▶ **What you will do**
Where a line of the following data contains the string "space", include it in the tally. Report the total alone.

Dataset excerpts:
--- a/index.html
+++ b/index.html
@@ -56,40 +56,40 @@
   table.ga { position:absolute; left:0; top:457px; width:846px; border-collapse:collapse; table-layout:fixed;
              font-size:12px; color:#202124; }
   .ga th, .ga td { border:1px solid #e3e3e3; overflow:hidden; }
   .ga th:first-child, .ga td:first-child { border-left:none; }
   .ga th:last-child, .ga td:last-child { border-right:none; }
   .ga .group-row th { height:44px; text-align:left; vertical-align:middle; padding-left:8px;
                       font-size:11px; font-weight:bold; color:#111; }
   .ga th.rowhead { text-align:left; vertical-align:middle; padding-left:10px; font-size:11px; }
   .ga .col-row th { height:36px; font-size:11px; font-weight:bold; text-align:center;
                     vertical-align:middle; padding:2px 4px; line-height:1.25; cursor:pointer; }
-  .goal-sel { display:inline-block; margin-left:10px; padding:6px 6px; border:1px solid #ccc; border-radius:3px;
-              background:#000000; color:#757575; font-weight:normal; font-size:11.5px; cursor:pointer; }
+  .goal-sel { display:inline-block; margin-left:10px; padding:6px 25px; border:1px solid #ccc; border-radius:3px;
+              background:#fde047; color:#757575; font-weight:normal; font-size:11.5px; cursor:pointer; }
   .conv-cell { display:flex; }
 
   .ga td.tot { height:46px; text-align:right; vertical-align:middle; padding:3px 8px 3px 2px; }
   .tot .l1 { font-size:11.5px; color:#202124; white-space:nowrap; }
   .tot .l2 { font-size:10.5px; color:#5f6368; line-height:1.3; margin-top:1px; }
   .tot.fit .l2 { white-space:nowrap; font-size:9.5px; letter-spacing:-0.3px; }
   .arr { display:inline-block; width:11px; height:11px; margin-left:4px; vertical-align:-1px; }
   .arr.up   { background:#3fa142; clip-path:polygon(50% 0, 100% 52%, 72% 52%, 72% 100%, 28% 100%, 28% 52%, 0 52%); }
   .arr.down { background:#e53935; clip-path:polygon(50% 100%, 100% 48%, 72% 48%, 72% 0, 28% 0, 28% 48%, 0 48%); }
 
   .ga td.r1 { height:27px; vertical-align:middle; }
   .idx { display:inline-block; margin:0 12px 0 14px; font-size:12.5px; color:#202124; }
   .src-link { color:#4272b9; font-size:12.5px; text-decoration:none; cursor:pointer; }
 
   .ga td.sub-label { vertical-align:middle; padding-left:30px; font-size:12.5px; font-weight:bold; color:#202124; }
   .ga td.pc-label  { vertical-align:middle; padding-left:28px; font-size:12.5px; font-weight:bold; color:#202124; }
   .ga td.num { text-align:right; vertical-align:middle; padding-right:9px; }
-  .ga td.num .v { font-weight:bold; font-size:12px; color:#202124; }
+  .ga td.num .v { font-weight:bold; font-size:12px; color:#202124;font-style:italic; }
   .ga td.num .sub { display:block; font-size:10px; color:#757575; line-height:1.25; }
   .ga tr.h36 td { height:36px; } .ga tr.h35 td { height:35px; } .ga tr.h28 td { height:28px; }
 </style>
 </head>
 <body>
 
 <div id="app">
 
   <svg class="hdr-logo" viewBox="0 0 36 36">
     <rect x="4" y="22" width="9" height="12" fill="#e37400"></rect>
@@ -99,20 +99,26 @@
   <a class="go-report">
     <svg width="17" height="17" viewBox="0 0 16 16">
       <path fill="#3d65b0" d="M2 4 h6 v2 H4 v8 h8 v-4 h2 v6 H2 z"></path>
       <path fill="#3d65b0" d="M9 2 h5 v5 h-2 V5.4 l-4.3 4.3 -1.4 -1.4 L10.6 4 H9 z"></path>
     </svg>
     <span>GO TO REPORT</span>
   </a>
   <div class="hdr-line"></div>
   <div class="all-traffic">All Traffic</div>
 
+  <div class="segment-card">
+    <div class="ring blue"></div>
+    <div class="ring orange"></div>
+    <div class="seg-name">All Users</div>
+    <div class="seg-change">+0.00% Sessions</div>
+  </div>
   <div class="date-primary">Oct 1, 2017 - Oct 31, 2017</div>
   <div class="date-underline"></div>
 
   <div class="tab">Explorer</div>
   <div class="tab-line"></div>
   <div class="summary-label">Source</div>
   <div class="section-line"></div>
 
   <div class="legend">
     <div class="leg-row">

▶ **Result**
2